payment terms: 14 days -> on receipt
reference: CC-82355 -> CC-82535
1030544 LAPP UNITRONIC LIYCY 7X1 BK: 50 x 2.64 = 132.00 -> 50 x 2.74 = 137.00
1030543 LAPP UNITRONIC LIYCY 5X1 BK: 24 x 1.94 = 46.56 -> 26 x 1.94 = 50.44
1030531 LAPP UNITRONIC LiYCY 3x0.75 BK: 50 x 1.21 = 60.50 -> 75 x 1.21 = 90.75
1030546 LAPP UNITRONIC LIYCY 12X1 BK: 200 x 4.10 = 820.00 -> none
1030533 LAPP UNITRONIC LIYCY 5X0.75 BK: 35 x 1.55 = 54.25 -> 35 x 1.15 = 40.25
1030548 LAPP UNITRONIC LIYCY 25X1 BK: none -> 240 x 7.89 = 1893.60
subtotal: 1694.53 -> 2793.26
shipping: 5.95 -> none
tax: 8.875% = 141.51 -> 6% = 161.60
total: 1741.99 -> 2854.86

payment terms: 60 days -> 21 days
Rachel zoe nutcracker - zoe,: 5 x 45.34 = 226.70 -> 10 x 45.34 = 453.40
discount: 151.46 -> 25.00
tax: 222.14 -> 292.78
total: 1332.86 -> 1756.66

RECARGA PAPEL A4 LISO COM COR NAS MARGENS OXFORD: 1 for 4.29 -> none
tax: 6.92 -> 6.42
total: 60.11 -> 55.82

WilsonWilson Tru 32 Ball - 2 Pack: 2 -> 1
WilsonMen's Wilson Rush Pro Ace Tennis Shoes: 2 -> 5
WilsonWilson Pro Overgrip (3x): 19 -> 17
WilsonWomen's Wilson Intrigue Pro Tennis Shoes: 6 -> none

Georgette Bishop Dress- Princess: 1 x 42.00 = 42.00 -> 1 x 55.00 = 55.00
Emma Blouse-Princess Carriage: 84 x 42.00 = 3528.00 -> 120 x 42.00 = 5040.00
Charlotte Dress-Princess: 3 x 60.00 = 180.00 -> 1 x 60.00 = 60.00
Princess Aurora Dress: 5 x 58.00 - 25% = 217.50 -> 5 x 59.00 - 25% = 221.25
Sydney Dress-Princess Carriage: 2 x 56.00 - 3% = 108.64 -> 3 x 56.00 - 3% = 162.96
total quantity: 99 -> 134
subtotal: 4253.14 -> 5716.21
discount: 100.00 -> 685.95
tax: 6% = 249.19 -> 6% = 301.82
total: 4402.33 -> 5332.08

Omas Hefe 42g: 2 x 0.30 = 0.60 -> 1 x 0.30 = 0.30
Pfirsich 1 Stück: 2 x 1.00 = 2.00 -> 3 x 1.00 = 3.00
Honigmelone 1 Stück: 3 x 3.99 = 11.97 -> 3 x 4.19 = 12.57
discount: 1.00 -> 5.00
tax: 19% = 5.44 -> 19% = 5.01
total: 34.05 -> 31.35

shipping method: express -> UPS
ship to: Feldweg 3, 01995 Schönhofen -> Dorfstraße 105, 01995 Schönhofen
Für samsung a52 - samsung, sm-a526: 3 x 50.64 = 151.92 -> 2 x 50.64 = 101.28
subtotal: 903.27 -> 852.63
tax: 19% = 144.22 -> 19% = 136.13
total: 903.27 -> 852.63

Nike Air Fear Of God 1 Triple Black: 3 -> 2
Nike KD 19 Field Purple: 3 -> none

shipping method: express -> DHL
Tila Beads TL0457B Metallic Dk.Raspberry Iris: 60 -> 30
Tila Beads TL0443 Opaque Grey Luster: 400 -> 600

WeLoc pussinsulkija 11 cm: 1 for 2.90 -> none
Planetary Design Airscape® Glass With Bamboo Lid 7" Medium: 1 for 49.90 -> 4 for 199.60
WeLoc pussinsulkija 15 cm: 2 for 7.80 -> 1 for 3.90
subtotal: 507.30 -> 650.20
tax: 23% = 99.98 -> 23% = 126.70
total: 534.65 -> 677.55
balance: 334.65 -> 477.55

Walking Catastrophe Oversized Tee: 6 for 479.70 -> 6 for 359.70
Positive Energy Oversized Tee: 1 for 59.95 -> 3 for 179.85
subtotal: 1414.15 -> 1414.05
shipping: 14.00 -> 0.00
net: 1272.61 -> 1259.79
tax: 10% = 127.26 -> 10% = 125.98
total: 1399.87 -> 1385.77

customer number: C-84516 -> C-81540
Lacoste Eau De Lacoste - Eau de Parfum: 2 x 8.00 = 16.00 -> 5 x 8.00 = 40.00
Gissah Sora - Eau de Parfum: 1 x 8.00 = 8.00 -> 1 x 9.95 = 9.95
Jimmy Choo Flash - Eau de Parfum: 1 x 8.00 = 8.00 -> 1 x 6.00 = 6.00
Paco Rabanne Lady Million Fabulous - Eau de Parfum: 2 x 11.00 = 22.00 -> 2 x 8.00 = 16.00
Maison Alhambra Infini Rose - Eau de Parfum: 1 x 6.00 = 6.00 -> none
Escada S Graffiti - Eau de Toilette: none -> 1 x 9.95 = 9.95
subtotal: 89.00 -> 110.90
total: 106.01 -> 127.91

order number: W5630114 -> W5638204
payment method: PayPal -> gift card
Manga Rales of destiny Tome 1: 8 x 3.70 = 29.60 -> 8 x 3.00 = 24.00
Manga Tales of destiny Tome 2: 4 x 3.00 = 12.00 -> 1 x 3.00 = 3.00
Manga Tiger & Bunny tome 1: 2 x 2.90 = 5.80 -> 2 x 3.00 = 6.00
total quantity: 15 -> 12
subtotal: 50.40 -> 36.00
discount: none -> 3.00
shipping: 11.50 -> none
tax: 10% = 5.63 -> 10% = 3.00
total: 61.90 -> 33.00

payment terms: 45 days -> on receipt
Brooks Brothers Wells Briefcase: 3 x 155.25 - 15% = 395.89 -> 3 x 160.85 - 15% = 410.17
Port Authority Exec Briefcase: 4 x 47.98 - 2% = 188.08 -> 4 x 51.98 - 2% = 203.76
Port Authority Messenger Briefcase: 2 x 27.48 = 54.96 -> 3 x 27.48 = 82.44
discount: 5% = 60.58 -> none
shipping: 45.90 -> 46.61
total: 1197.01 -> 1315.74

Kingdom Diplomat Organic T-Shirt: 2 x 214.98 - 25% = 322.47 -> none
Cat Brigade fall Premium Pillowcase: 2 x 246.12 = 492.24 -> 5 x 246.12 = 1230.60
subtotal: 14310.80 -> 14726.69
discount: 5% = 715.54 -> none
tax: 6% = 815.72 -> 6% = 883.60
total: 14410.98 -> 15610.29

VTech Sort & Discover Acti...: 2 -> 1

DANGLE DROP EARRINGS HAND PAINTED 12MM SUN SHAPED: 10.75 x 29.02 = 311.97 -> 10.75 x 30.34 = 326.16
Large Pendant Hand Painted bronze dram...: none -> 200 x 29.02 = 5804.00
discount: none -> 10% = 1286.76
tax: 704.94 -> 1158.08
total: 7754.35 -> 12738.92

* **PROBLEM DETAILS**: Tell how many lines in the material above include the word "LAPP", giving the number only.

* **RESPONSE BELOW**: 6